Problem to solve:
A verbatim copy of the listing is what is needed, minus any pictures.

Extracted data:

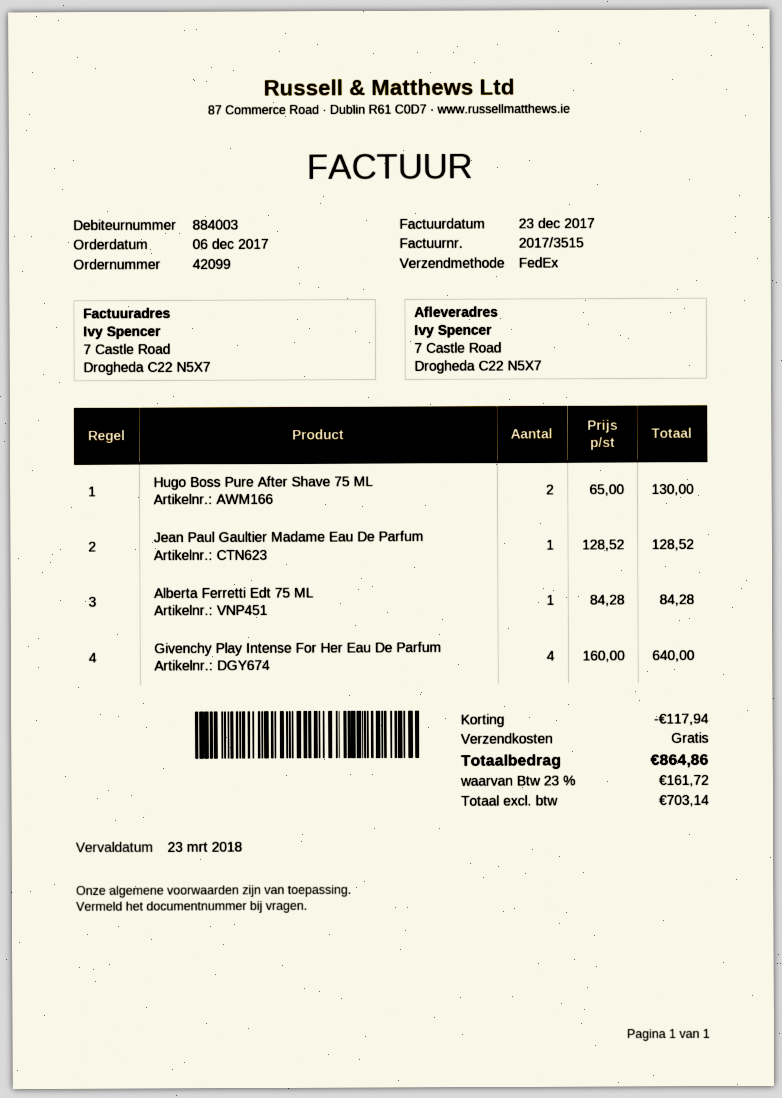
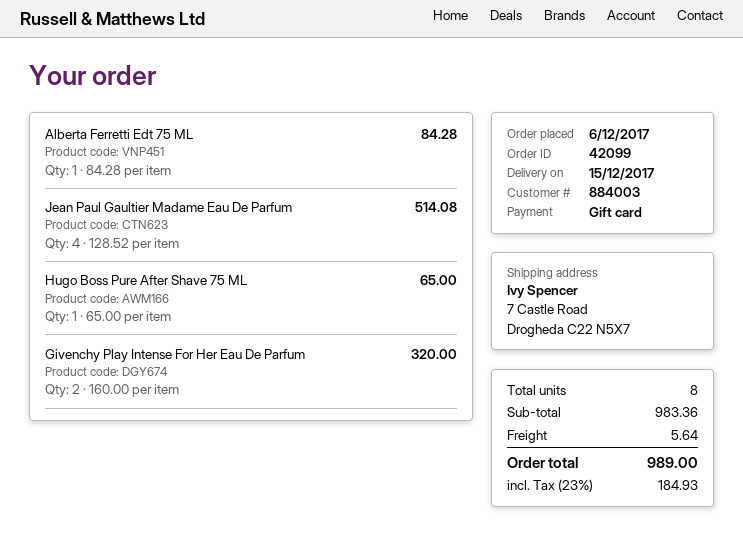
Hugo Boss Pure After Shave 75 ML: 2 x 65.00 = 130.00 -> 1 x 65.00 = 65.00
Jean Paul Gaultier Madame Eau De Parfum: 1 x 128.52 = 128.52 -> 4 x 128.52 = 514.08
Givenchy Play Intense For Her Eau De Parfum: 4 x 160.00 = 640.00 -> 2 x 160.00 = 320.00
discount: 117.94 -> none
shipping: 0.00 -> 5.64
tax: 23% = 161.72 -> 23% = 184.93
total: 864.86 -> 989.00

Your response:
Hugo Boss Pure After Shave 75 ML: 2 x 65.00 = 130.00 -> 1 x 65.00 = 65.00
Jean Paul Gaultier Madame Eau De Parfum: 1 x 128.52 = 128.52 -> 4 x 128.52 = 514.08
Givenchy Play Intense For Her Eau De Parfum: 4 x 160.00 = 640.00 -> 2 x 160.00 = 320.00
discount: 117.94 -> none
shipping: 0.00 -> 5.64
tax: 23% = 161.72 -> 23% = 184.93
total: 864.86 -> 989.00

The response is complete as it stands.